INFORMATION PROVIDED »
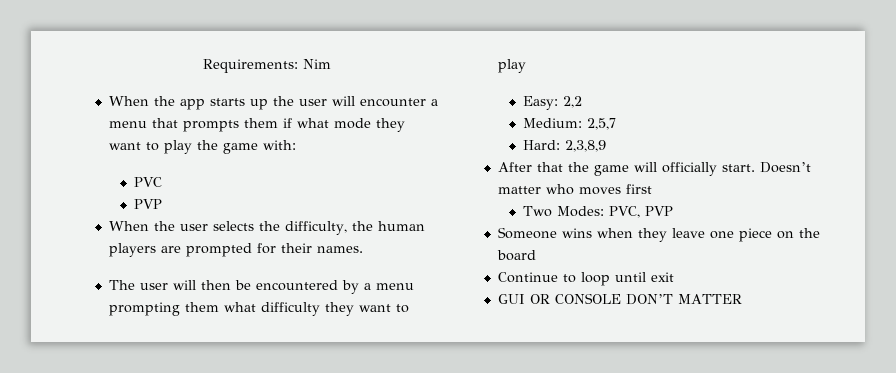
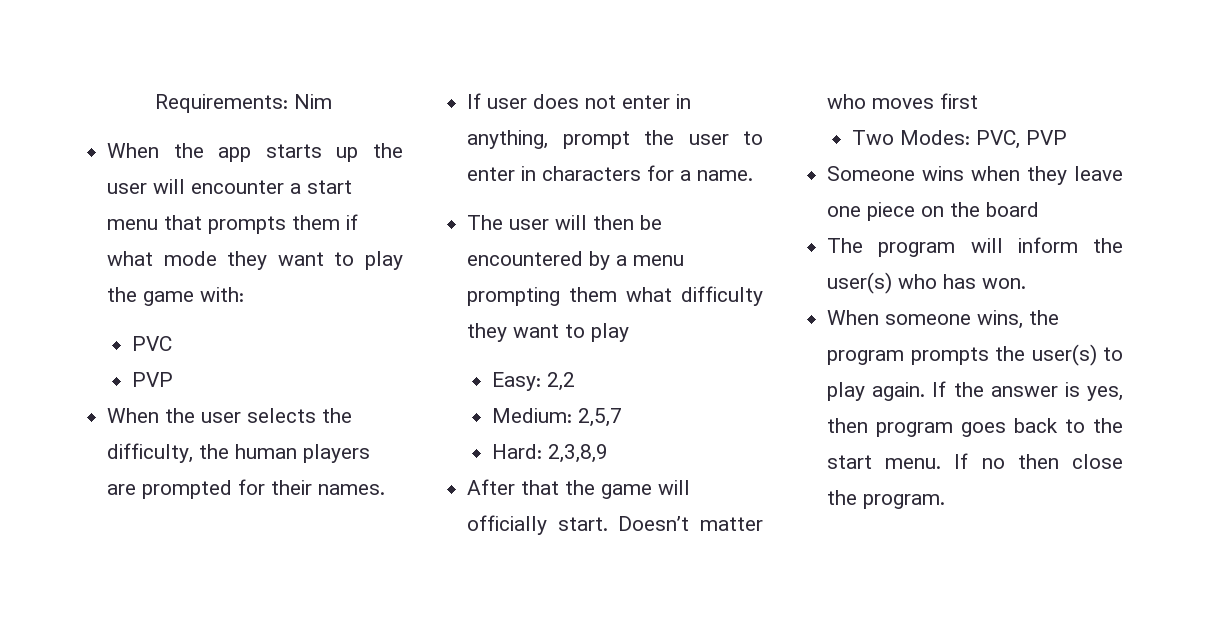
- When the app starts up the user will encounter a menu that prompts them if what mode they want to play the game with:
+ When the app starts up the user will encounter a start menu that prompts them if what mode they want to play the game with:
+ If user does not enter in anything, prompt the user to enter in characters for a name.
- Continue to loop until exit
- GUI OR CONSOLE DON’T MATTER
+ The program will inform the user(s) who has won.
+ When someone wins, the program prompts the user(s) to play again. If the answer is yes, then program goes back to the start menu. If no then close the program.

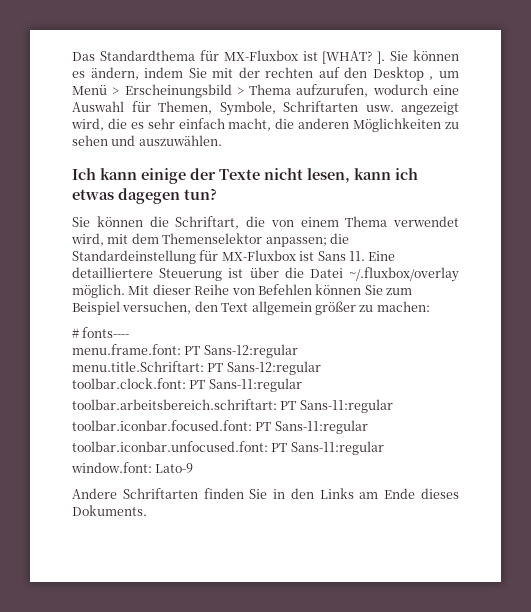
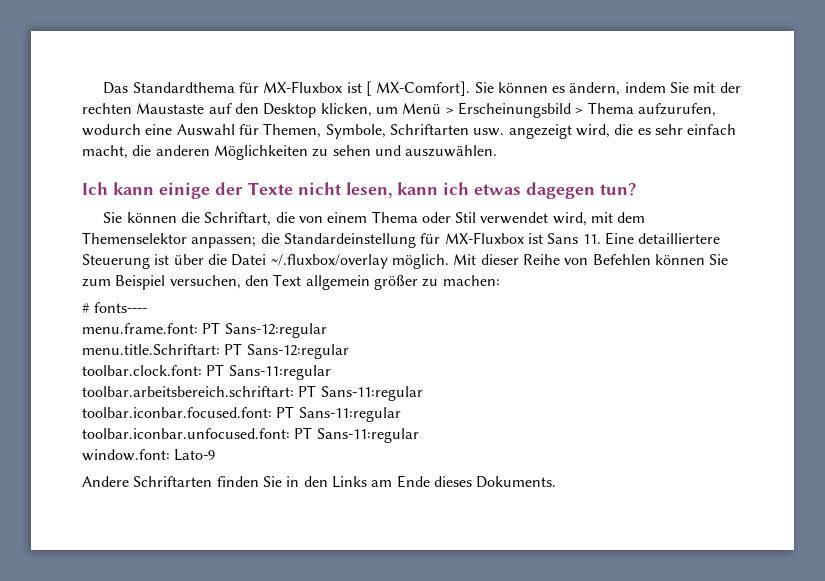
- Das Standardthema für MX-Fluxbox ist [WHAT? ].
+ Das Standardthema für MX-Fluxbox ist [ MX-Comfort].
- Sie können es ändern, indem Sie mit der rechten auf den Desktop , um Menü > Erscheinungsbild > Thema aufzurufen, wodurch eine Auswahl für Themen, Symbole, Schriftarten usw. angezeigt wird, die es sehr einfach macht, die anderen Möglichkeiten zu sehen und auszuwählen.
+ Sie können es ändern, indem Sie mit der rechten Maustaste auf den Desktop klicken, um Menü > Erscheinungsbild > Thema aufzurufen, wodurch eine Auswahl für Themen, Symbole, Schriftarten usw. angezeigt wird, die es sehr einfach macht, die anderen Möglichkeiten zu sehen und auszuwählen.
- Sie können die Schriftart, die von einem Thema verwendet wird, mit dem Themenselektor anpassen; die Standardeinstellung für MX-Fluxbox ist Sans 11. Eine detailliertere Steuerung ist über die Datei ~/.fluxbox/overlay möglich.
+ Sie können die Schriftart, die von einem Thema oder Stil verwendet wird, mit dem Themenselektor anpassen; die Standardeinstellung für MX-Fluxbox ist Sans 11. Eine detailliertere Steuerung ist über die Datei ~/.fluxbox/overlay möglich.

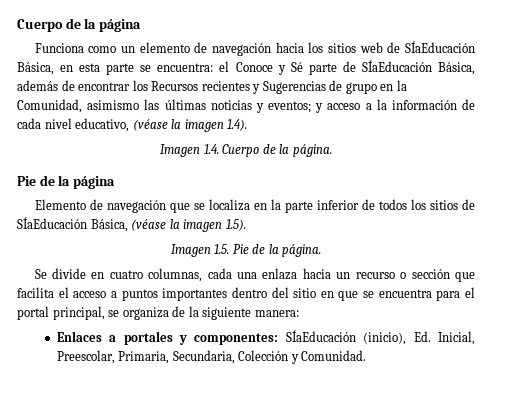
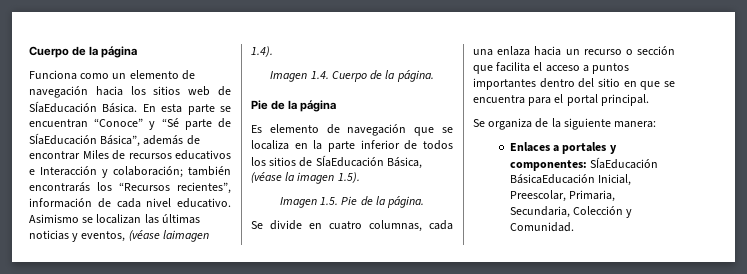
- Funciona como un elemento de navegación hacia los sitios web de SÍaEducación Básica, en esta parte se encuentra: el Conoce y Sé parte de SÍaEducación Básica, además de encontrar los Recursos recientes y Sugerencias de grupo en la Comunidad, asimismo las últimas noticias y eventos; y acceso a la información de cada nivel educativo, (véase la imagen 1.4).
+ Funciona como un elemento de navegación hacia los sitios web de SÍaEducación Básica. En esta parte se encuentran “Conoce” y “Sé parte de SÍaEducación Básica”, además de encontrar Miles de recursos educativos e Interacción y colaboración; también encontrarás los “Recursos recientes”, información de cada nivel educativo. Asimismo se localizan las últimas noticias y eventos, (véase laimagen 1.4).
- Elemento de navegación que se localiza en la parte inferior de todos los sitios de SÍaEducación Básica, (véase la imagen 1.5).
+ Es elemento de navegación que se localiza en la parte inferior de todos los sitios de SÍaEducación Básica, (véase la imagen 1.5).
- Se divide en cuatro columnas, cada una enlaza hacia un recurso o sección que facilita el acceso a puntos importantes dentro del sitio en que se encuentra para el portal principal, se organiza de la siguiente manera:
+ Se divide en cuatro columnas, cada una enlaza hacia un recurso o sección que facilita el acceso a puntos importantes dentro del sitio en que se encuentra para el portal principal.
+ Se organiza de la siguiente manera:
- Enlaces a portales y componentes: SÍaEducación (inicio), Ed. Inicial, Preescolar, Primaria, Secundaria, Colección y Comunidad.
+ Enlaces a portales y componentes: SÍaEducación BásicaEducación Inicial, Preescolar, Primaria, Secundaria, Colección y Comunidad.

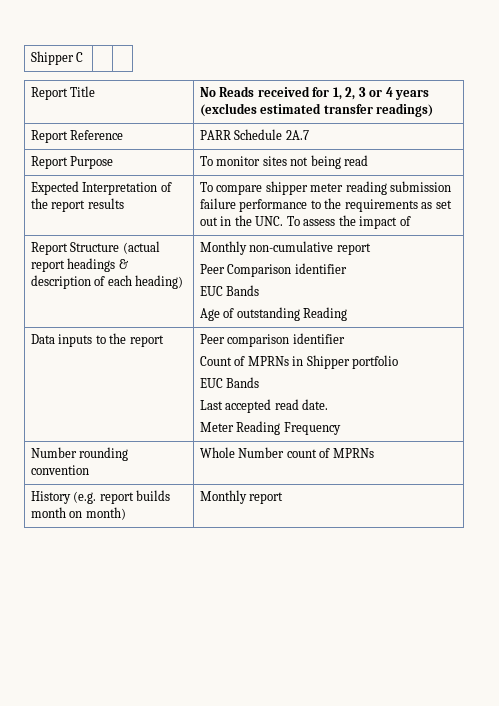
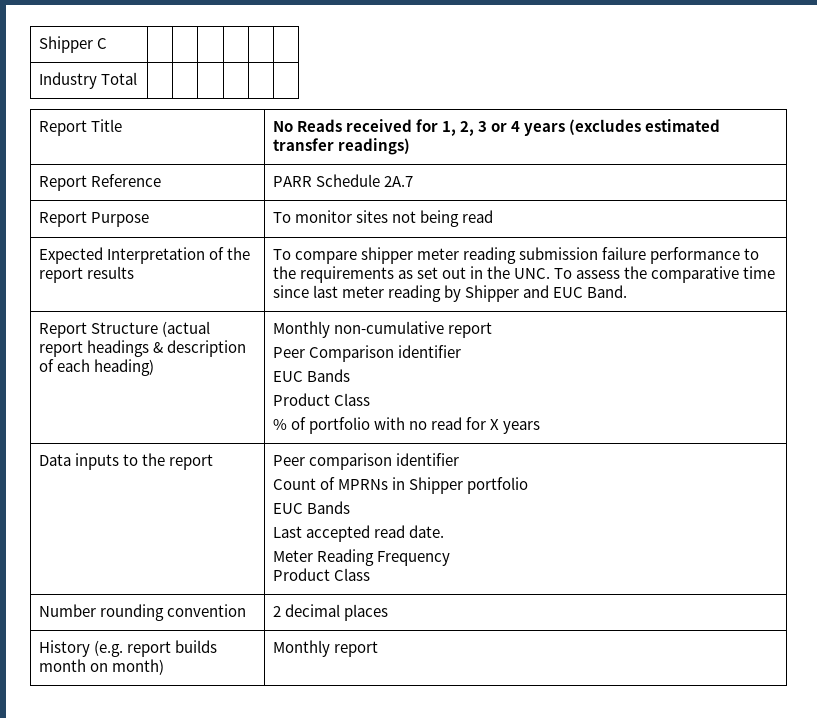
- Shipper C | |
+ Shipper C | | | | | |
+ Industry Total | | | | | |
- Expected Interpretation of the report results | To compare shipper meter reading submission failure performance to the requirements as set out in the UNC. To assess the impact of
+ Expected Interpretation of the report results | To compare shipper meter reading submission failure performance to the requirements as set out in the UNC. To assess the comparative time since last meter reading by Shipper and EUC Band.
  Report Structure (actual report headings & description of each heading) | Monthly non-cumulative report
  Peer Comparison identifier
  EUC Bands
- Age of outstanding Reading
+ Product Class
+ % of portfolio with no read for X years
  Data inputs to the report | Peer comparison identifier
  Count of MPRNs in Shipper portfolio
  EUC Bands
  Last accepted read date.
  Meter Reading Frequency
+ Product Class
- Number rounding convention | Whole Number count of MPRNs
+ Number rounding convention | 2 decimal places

WORK INSTRUCTIONS »
What is needed is every line of the data above, set down exactly but with the images left out.

SOLUTION FOR THIS TASK »
- When the app starts up the user will encounter a menu that prompts them if what mode they want to play the game with:
+ When the app starts up the user will encounter a start menu that prompts them if what mode they want to play the game with:
+ If user does not enter in anything, prompt the user to enter in characters for a name.
- Continue to loop until exit
- GUI OR CONSOLE DON’T MATTER
+ The program will inform the user(s) who has won.
+ When someone wins, the program prompts the user(s) to play again. If the answer is yes, then program goes back to the start menu. If no then close the program.

- Das Standardthema für MX-Fluxbox ist [WHAT? ].
+ Das Standardthema für MX-Fluxbox ist [ MX-Comfort].
- Sie können es ändern, indem Sie mit der rechten auf den Desktop , um Menü > Erscheinungsbild > Thema aufzurufen, wodurch eine Auswahl für Themen, Symbole, Schriftarten usw. angezeigt wird, die es sehr einfach macht, die anderen Möglichkeiten zu sehen und auszuwählen.
+ Sie können es ändern, indem Sie mit der rechten Maustaste auf den Desktop klicken, um Menü > Erscheinungsbild > Thema aufzurufen, wodurch eine Auswahl für Themen, Symbole, Schriftarten usw. angezeigt wird, die es sehr einfach macht, die anderen Möglichkeiten zu sehen und auszuwählen.
- Sie können die Schriftart, die von einem Thema verwendet wird, mit dem Themenselektor anpassen; die Standardeinstellung für MX-Fluxbox ist Sans 11. Eine detailliertere Steuerung ist über die Datei ~/.fluxbox/overlay möglich.
+ Sie können die Schriftart, die von einem Thema oder Stil verwendet wird, mit dem Themenselektor anpassen; die Standardeinstellung für MX-Fluxbox ist Sans 11. Eine detailliertere Steuerung ist über die Datei ~/.fluxbox/overlay möglich.

- Funciona como un elemento de navegación hacia los sitios web de SÍaEducación Básica, en esta parte se encuentra: el Conoce y Sé parte de SÍaEducación Básica, además de encontrar los Recursos recientes y Sugerencias de grupo en la Comunidad, asimismo las últimas noticias y eventos; y acceso a la información de cada nivel educativo, (véase la imagen 1.4).
+ Funciona como un elemento de navegación hacia los sitios web de SÍaEducación Básica. En esta parte se encuentran “Conoce” y “Sé parte de SÍaEducación Básica”, además de encontrar Miles de recursos educativos e Interacción y colaboración; también encontrarás los “Recursos recientes”, información de cada nivel educativo. Asimismo se localizan las últimas noticias y eventos, (véase laimagen 1.4).
- Elemento de navegación que se localiza en la parte inferior de todos los sitios de SÍaEducación Básica, (véase la imagen 1.5).
+ Es elemento de navegación que se localiza en la parte inferior de todos los sitios de SÍaEducación Básica, (véase la imagen 1.5).
- Se divide en cuatro columnas, cada una enlaza hacia un recurso o sección que facilita el acceso a puntos importantes dentro del sitio en que se encuentra para el portal principal, se organiza de la siguiente manera:
+ Se divide en cuatro columnas, cada una enlaza hacia un recurso o sección que facilita el acceso a puntos importantes dentro del sitio en que se encuentra para el portal principal.
+ Se organiza de la siguiente manera:
- Enlaces a portales y componentes: SÍaEducación (inicio), Ed. Inicial, Preescolar, Primaria, Secundaria, Colección y Comunidad.
+ Enlaces a portales y componentes: SÍaEducación BásicaEducación Inicial, Preescolar, Primaria, Secundaria, Colección y Comunidad.

- Shipper C | |
+ Shipper C | | | | | |
+ Industry Total | | | | | |
- Expected Interpretation of the report results | To compare shipper meter reading submission failure performance to the requirements as set out in the UNC. To assess the impact of
+ Expected Interpretation of the report results | To compare shipper meter reading submission failure performance to the requirements as set out in the UNC. To assess the comparative time since last meter reading by Shipper and EUC Band.
  Report Structure (actual report headings & description of each heading) | Monthly non-cumulative report
  Peer Comparison identifier
  EUC Bands
- Age of outstanding Reading
+ Product Class
+ % of portfolio with no read for X years
  Data inputs to the report | Peer comparison identifier
  Count of MPRNs in Shipper portfolio
  EUC Bands
  Last accepted read date.
  Meter Reading Frequency
+ Product Class
- Number rounding convention | Whole Number count of MPRNs
+ Number rounding convention | 2 decimal places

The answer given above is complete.